Scotland’s A&E departments have recorded their third-worst week on record for missing the waiting-time target.
Only 78.7% of the 26,193 patients were admitted, transferred or discharged within four hours, the lowest level since January 2018.
That is down from 80.1% the previous week and only the fifth time since records began that more than one in five patients were left waiting beyond the target time.
In addition to the 5,583 patients who waited longer than four hours to be seen, NHS Scotland figures for the week ending July 18 also reveal 856 patients were waiting in A&E for more than eight hours and 169 people faced waits of more than 12 hours.
The Scottish Government’s target is for 95% of patients to wait no longer than four hours, although this has not been met since July 2020.
Across Scotland, NHS Forth Valley is once again the worst-performing health board, with only 58.3% of the 1,211 patients seen within four hours – down from 65.1% the previous week
It is followed by NHS Lanarkshire, which saw 66.8% of the 4,157 patients in the target time (down from 68.5% in the week ending July 11) and then NHS Lothian with 78.1%.
The health boards of Shetland and Orkney were the only ones to exceed the 95% target, achieving 98.5% and 98.4% respectively.
Scottish Labour’s health spokeswoman Jackie Baillie said: “This is yet another damning indictment on the SNP’s failure to remobilise NHS services.
“A&E waiting times are spiralling further and further out of control, and the Health Secretary seems to be at a loss over how to tackle it.
“The SNP has failed to remobilise the NHS and to deal with the huge medical backlog.
“We can have no doubt that the treatment backlog is pushing more and more desperate Scots into A&E and emergency clinicians have been warning about this problem for months.
“The Health Secretary must act and act now to stop the downward spiral in our A&E. The people of Scotland deserve so much better than this.”
Scottish Conservative shadow health secretary Annie Wells said: “Humza Yousaf needs to wake up and recognise the reality of what is happening on the frontline in our NHS. Only last week he claimed there wasn’t a crisis in our health service.
“Now we see the worst accident and emergency waiting times on record since the first week of 2018.
“Over a fifth of patients are not being seen within the SNP’s target time of four hours and nearly 900 patients waited more than eight hours to be treated.
“That is completely unacceptable and unsustainable going forward. Our heroic health service staff are overwhelmed as they continue to tackle the Covid pandemic, as well as trying to treat accident and emergency patients as quickly as possible.
“Waiting times are getting worse week on week and threatening to spiral out of control.
“Rather than downplaying issues, Humza Yousaf should urgently work with frontline staff to guarantee patients will be treated within target times set by SNP ministers.”
Asked about the waiting time figures during Tuesday’s coronavirus briefing, First Minister Nicola Sturgeon said: “There is a big backlog in our health service.
“That’s not unique to Scotland, it’s the case in all four nations of the UK and it will be the case in many other parts of the world because of Covid-19.
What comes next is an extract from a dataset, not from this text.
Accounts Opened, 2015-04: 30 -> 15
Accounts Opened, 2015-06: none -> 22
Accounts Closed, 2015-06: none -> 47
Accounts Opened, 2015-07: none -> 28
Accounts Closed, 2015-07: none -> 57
“We are very keen to continue and accelerate the pace of recovery of that backlog.
“That will be held back anytime we have a resurgence of Covid that is leading to significant numbers of patients with Covid being in our hospitals; every bed that has a Covid patient is a bed that is not there to treat non-Covid conditions.”
Ms Sturgeon added: “In terms of A&E waiting times, there is undoubtedly a big Covid impact on that but, as we all know, the flow of patients into and through our National Health Service is complex.
“Therefore there are issues around the reasons and the circumstances in which people are presenting at A&E, whether that’s always appropriate or whether there are better places for them to go.
“Often the speed at which people will go through A&E will depend on pressure elsewhere in a hospital.
“Some of that right now will be Covid but there are other factors at play around all of that as well which is why we’re doing a lot of work around supporting and encouraging people to go to the most appropriate place for care rather than everybody, almost by default, going to A&E.
“NHS recovery is a big feature of all of our work right now, and will continue to be the case for quite some time to come.”